[THE RECORDS — start]

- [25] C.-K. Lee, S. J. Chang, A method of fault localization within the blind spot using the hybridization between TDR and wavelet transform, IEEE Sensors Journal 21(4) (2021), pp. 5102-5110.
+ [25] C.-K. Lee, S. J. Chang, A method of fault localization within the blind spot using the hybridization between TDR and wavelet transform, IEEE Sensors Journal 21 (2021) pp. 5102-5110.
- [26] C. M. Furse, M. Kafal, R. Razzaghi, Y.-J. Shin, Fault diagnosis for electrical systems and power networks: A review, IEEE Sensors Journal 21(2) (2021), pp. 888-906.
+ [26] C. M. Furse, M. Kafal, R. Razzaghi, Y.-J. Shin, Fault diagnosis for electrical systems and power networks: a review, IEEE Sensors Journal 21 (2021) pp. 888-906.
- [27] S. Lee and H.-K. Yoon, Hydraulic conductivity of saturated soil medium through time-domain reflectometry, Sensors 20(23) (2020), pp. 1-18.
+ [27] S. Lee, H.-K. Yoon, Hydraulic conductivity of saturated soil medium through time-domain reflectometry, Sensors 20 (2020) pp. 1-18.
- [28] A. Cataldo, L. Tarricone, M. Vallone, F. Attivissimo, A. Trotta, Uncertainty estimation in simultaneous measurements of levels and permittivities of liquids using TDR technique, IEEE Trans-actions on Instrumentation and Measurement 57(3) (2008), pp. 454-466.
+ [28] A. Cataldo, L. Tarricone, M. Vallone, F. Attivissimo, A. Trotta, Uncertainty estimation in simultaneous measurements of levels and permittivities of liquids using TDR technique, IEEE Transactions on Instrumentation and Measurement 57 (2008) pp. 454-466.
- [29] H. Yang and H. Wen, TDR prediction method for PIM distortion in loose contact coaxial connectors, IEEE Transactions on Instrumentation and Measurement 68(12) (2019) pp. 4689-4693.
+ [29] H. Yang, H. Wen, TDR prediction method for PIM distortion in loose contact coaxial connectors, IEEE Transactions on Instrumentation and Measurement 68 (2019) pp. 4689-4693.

[THE RECORDS — finish]

= WHAT IS EXPECTED =
Using the entries above, please restate each one word for word.

= TASK ANSWER =
- [25] C.-K. Lee, S. J. Chang, A method of fault localization within the blind spot using the hybridization between TDR and wavelet transform, IEEE Sensors Journal 21(4) (2021), pp. 5102-5110.
+ [25] C.-K. Lee, S. J. Chang, A method of fault localization within the blind spot using the hybridization between TDR and wavelet transform, IEEE Sensors Journal 21 (2021) pp. 5102-5110.
- [26] C. M. Furse, M. Kafal, R. Razzaghi, Y.-J. Shin, Fault diagnosis for electrical systems and power networks: A review, IEEE Sensors Journal 21(2) (2021), pp. 888-906.
+ [26] C. M. Furse, M. Kafal, R. Razzaghi, Y.-J. Shin, Fault diagnosis for electrical systems and power networks: a review, IEEE Sensors Journal 21 (2021) pp. 888-906.
- [27] S. Lee and H.-K. Yoon, Hydraulic conductivity of saturated soil medium through time-domain reflectometry, Sensors 20(23) (2020), pp. 1-18.
+ [27] S. Lee, H.-K. Yoon, Hydraulic conductivity of saturated soil medium through time-domain reflectometry, Sensors 20 (2020) pp. 1-18.
- [28] A. Cataldo, L. Tarricone, M. Vallone, F. Attivissimo, A. Trotta, Uncertainty estimation in simultaneous measurements of levels and permittivities of liquids using TDR technique, IEEE Trans-actions on Instrumentation and Measurement 57(3) (2008), pp. 454-466.
+ [28] A. Cataldo, L. Tarricone, M. Vallone, F. Attivissimo, A. Trotta, Uncertainty estimation in simultaneous measurements of levels and permittivities of liquids using TDR technique, IEEE Transactions on Instrumentation and Measurement 57 (2008) pp. 454-466.
- [29] H. Yang and H. Wen, TDR prediction method for PIM distortion in loose contact coaxial connectors, IEEE Transactions on Instrumentation and Measurement 68(12) (2019) pp. 4689-4693.
+ [29] H. Yang, H. Wen, TDR prediction method for PIM distortion in loose contact coaxial connectors, IEEE Transactions on Instrumentation and Measurement 68 (2019) pp. 4689-4693.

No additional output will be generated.